Vitamin Hay © Max Fleischer‘Vitamin Hay’ was the very last of the Color Classics, a series that arguably already had run out of steam by 1938.

‘Vitamin Hay’ seems to have appeared almost as an afterthought, being released almost a year after the second to last Color Classic, ‘You Can’t Shoe a Horsefly‘. Like the previous three Color Classic cartoons it starred the boring burro duo of Hunky and Spunky.

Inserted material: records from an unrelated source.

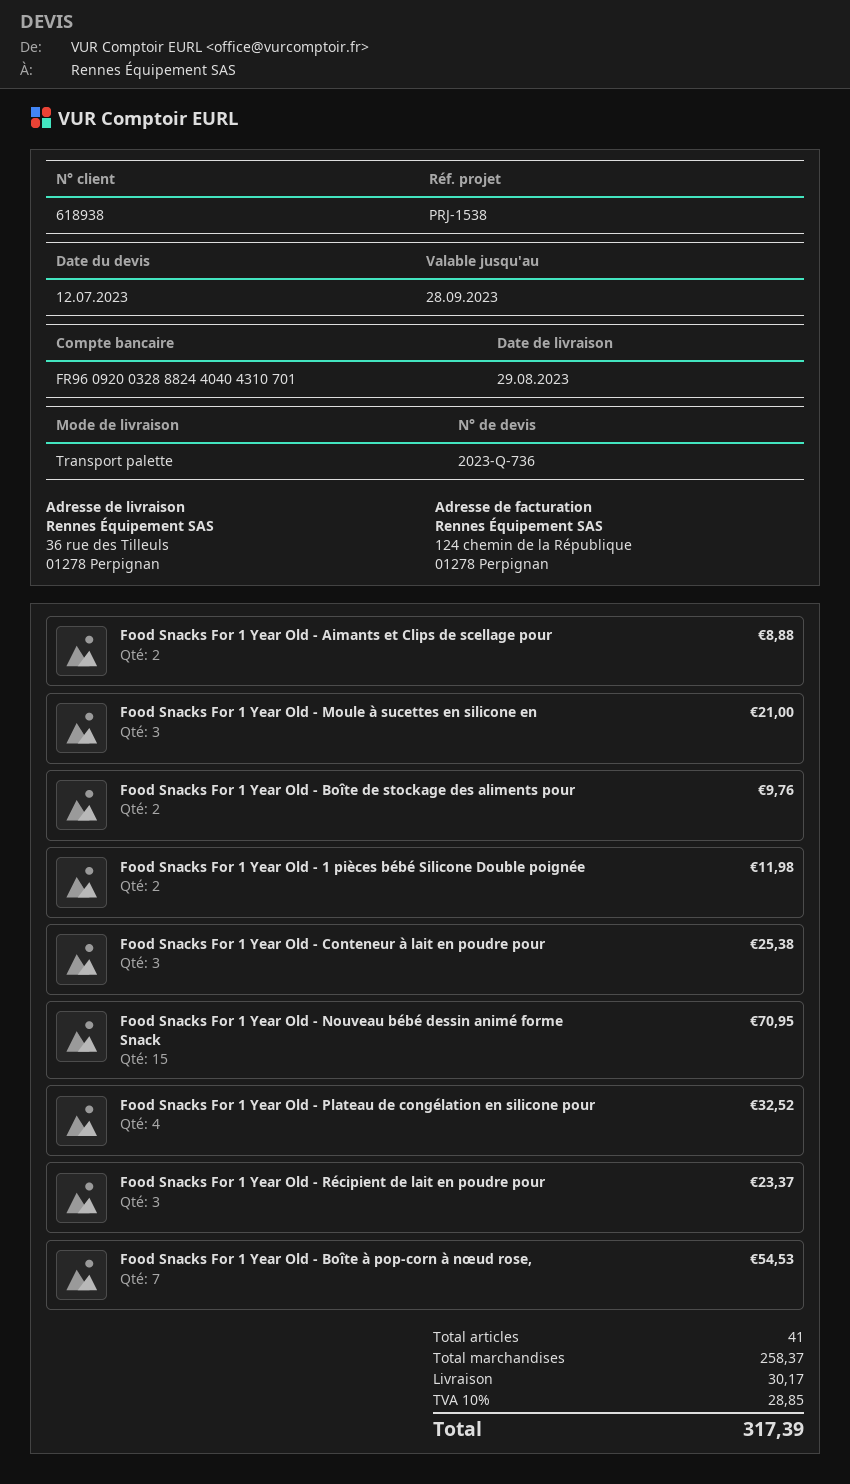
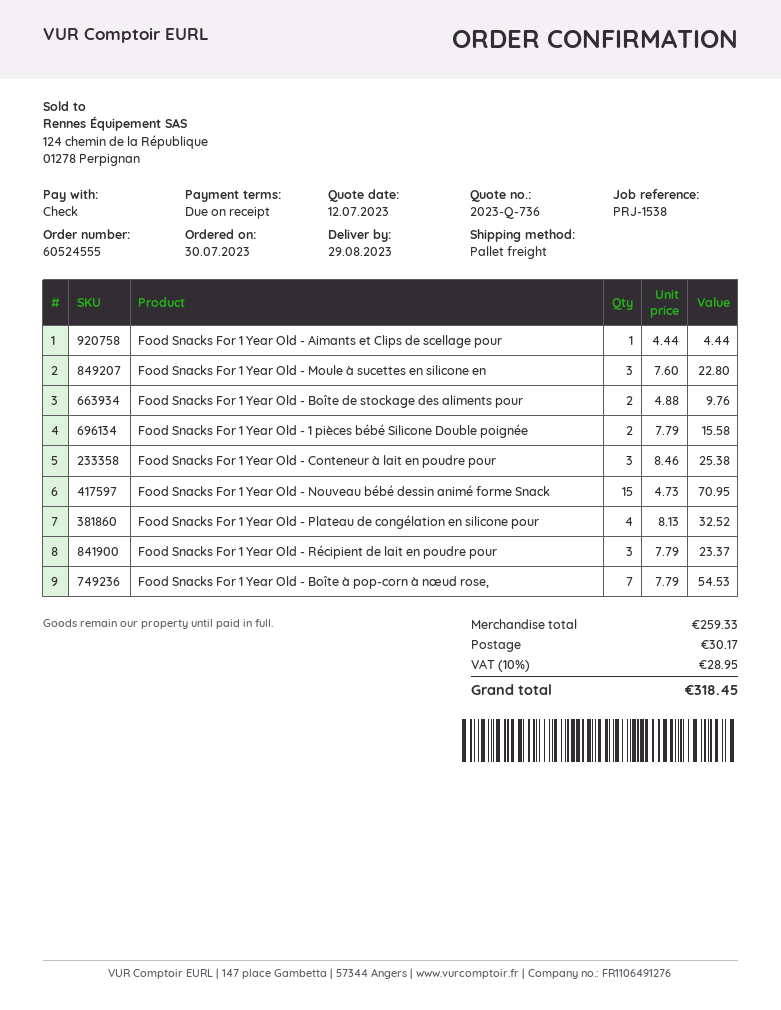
Food Snacks For 1 Year Old - Aimants et Clips de scellage pour: 2 for 8.88 -> 1 for 4.44
Food Snacks For 1 Year Old - Moule à sucettes en silicone en: 3 for 21.00 -> 3 for 22.80
Food Snacks For 1 Year Old - 1 pièces bébé Silicone Double poignée: 2 for 11.98 -> 2 for 15.58
subtotal: 258.37 -> 259.33
tax: 10% = 28.85 -> 10% = 28.95
total: 317.39 -> 318.45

This time Spunky refuses to eat his ‘vitamin hay’, and joins a goat in eating car parts. When he swallows a car horn he gets into trouble with some angry geese, and Hunky, once again, has to come to the rescue.

Hunky and Spunky never were remotely interesting to watch, and certainly not fit for the more adult war era, so I doubt whether anyone missed them when they were shelved. ‘Vitamin Hay’, is a fitting farewell to the donkeys, being as tiresome and as devoid of humor as the worst of their previous cartoons. Luckily, the Fleischer had a new, more daring star with ‘Superman‘. Yet he, like Popeye, had not been conceived by themselves, leaving Koko the Clown and Betty Boop the Fleischer’s only two successful creations during the long existence of their studio.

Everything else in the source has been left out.